In one of the courses in New Delhi, 1000 youths participated. We asked a question, “whom do you hate foremost?” 80 percent said their professor, 75 percent of them said the second most hated is their parents. In this country where we say, Maatra devo bhava, pitra devo bhava, aacharya devo bhava, atithi devi bhava, Mother, father, teachers and guests are considered such ideals and manifestations of Divine. It is appalling to see them start hating them. We don’t want violence and stress in our education system at any cost. We do not want gun culture as is happening in America. There is so much violence in class rooms there. Present year report says that campus violence have tripled in America from what it was in 90’s. So, it is very dangerous and we do not want this thing in India. That is why we need to bring moral and spiritual values, ethical values of compassion, friendliness and love.
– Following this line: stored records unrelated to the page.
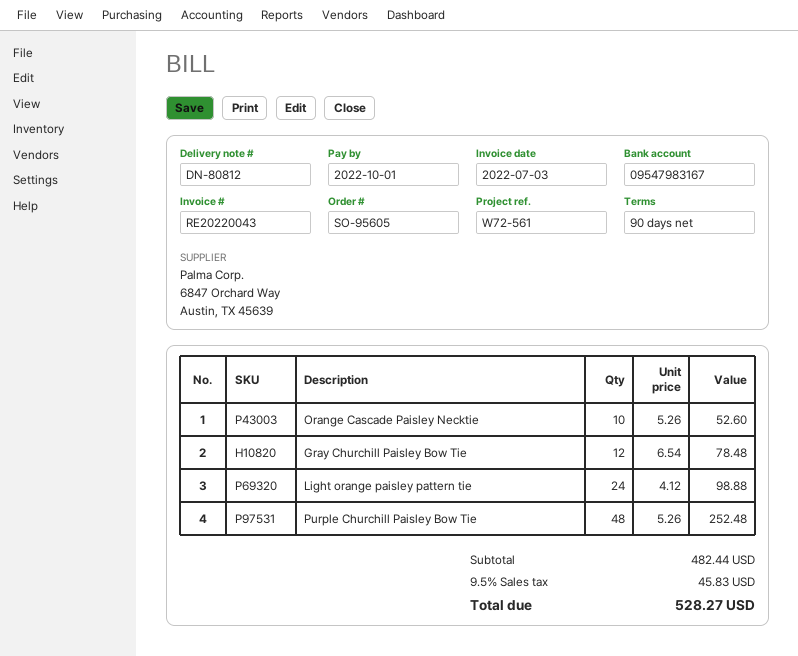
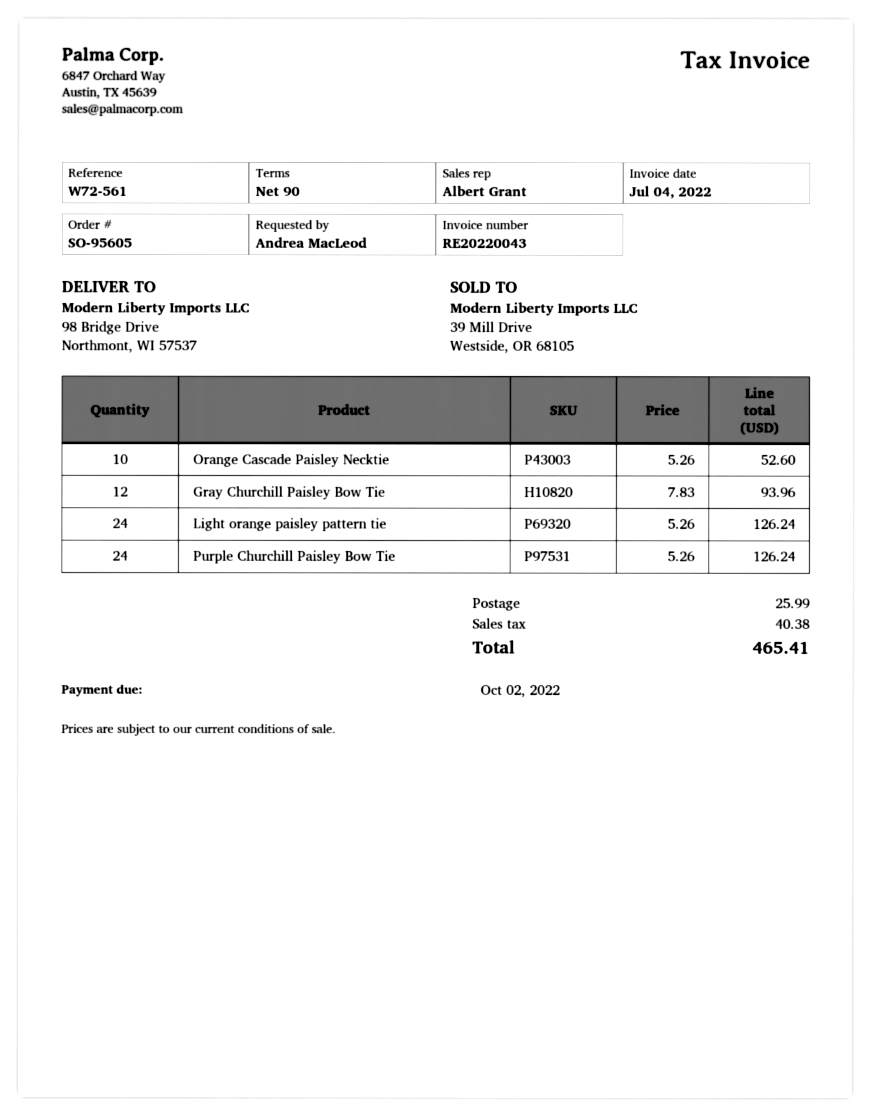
invoice date: 2022-07-03 -> 2022-07-04
due date: 2022-10-01 -> 2022-10-02
Gray Churchill Paisley Bow Tie: 12 x 6.54 = 78.48 -> 12 x 7.83 = 93.96
Light orange paisley pattern tie: 24 x 4.12 = 98.88 -> 24 x 5.26 = 126.24
Purple Churchill Paisley Bow Tie: 48 x 5.26 = 252.48 -> 24 x 5.26 = 126.24
shipping: none -> 25.99
tax: 45.83 -> 40.38
total: 528.27 -> 465.41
Q: youth is so aggressive. We give them everything they ask for, yet there is no satisfaction. They are so hyperactive. How to mellow down such hyperactive kids especially when they are hurting others?
Sri Sri: Just bring them to yes and yes+ course. When these kids in Delhi do the course, their parents were wondering what we had done to their kids. They have become so nice. They never thought about the kind of transformation that they saw in their kids after the curse. The same kids who earlier said they hated their parents started caring about their parents, sending them notes expressing their love for them, and asking them what can they do for them. There was total transformation in these kids. In 43 universities of America, yes+ clubs are there. In Cornell University and several other, it is credit now. So if you do yes+ course, do meditation, practices, you get credit. World is recognizing this now and better India start doing it. We will have to teach them meditation and ways to manage their own negative emotions.